Przed Katalończykami dwa bardzo ważne spotkania. W środę 12 października zawodnicy Xaviego zmierzą się z Interem Mediolan w rewanżowym spotkaniu Ligi Mistrzów. Porażka 0:1 w 3. kolejce kosztowała Barcelonę spadek na trzecie miejsce w grupie C, więc spotkanie na Camp Nou będzie miało ogromne znaczenie w kwestii awansu drużyny Roberta Lewandowskiego do kolejnej fazy rywalizacji.
Jeszcze ważniejsze będzie kolejne ligowe spotkanie "Dumy Katalonii". W niedzielę 16 października dojdzie bowiem do pierwszego El Clasico z udziałem polskiego napastnika. Kibice Barcelony już od momentu ogłoszenia transferu Lewandowskiego czekają na jego starcie z napastnikiem Realu, Karimem Benzemą. Rywalizacja najlepszych hiszpańskich drużyn od lat budzi wiele emocji i ma spore znaczenie dla losów walki o mistrzostwo kraju.
Zapewne podobnie będzie i w tym sezonie. Obie drużyny po ośmiu kolejkach nie mają na koncie żadnej porażki i zajmują dwie czołowe lokaty w tabeli z dorobkiem 22 punktów. Lepszy bilans bramkowy przemawia na korzyść Barcelony, która jest liderem.
Xavi ma jednak o czym myśleć przed najbliższymi starciami.

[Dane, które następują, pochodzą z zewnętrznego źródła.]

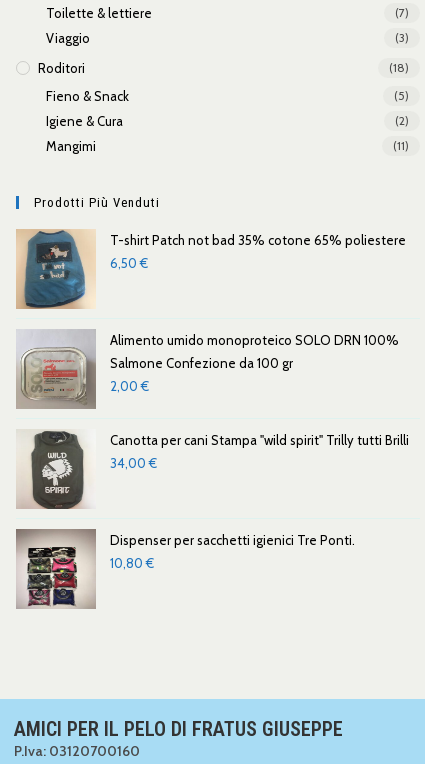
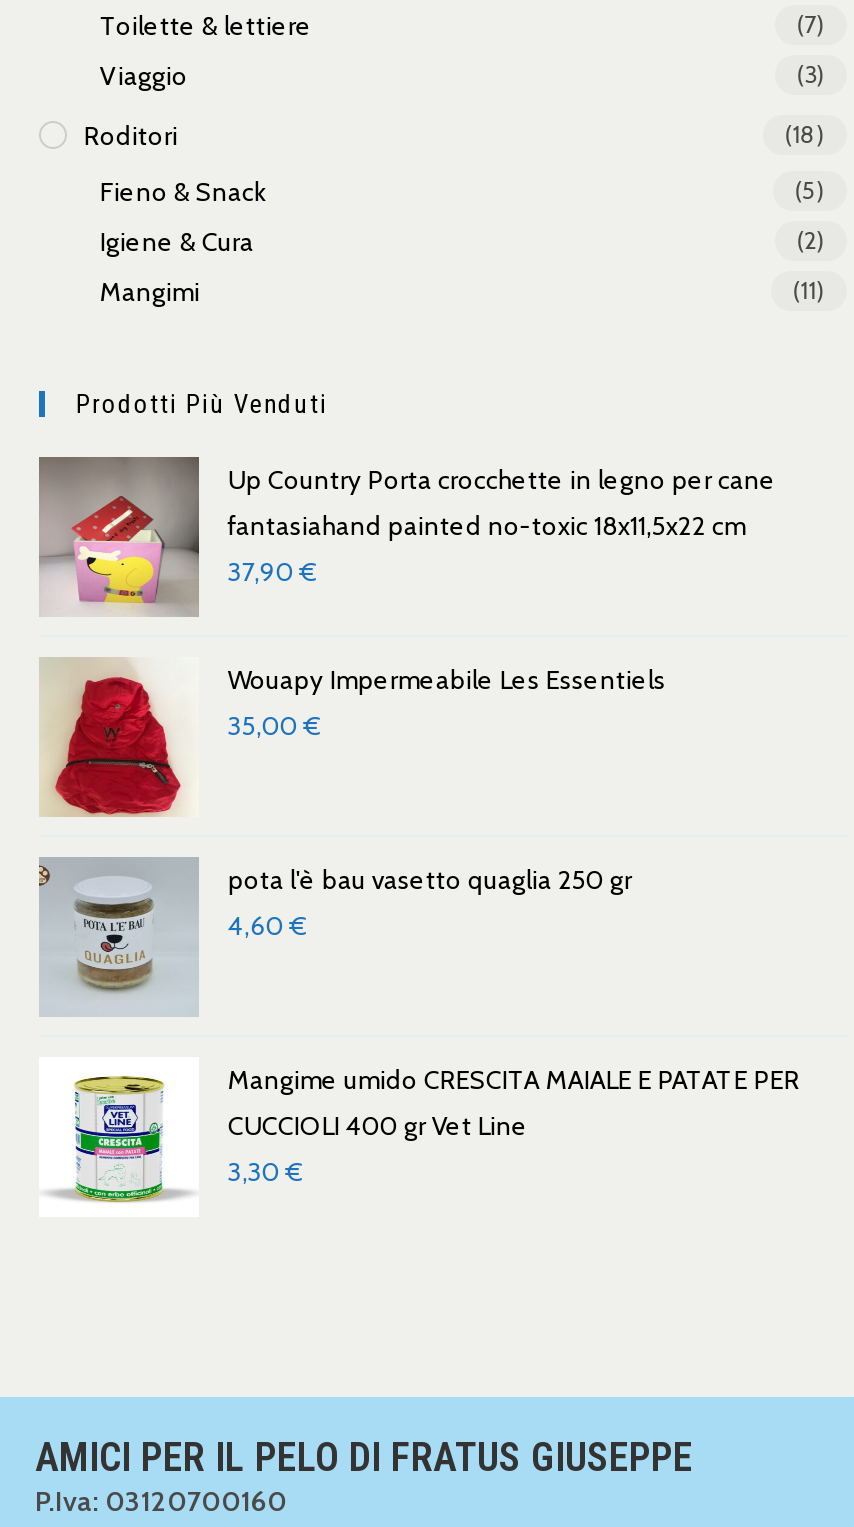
- [image]
- T-shirt Patch not bad 35% cotone 65% poliestere
- 6,50 €
+ [image]
+ Up Country Porta crocchette in legno per cane
+ fantasiahand painted no-toxic 18x11,5x22 cm
+ 37,90 €

- [image]
- Alimento umido monoproteico SOLO DRN 100%
- Salmone Confezione da 100 gr
- 2,00 €
+ [image]
+ Wouapy Impermeabile Les Essentiels
+ 35,00 €

- [image]
- Canotta per cani Stampa "wild spirit" Trilly tutti Brilli
- 34,00 €
+ [image]
+ pota l'è bau vasetto quaglia 250 gr
+ 4,60 €

- [image]
- Dispenser per sacchetti igienici Tre Ponti.
- 10,80 €
+ [image]
+ Mangime umido CRESCITA MAIALE E PATATE PER
+ CUCCIOLI 400 gr Vet Line
+ 3,30 €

Barcelona po przerwie reprezentacyjnej nie zachwyca już tak wysoką formą, co idealnie pokazał niedzielny mecz z Celtą Vigo. Choć Katalończycy wygrali 1:0, przez długi czas musieli się bronić przed ambitnie walczącymi rywalami. Dyspozycja zespołu to nie jedyny problem Hiszpana. Praktycznie pewne jest, że w obu spotkaniach Hiszpan nie będzie mógł jeszcze liczyć na Julesa Kounde. - Kounde: zero opcji dla Interu i bardzo skomplikowane dla Madrytu - napisał na Twitterze hiszpański dziennikarz Javi Miguel.
Przypomnijmy, że francuski obrońca pauzuje od 22 września. Podczas meczu Ligi Narodów z Anglią Francuz doznał kontuzji mięśnia uda i w 23. minucie musiał opuścić boisko. Zapowiadano, że przerwa zawodnika potrwa około miesiąca, jednak już 30 września 23-latek wziął udział w treningu z drużyną. Wszystko wskazuje na to, że Kounde na powrót do gry w katalońskich barwach będzie musiał jeszcze poczekać.
Do tej pory Francuz zaprezentował się w trzech spotkaniach La Liga, w których zaliczył dwie asysty.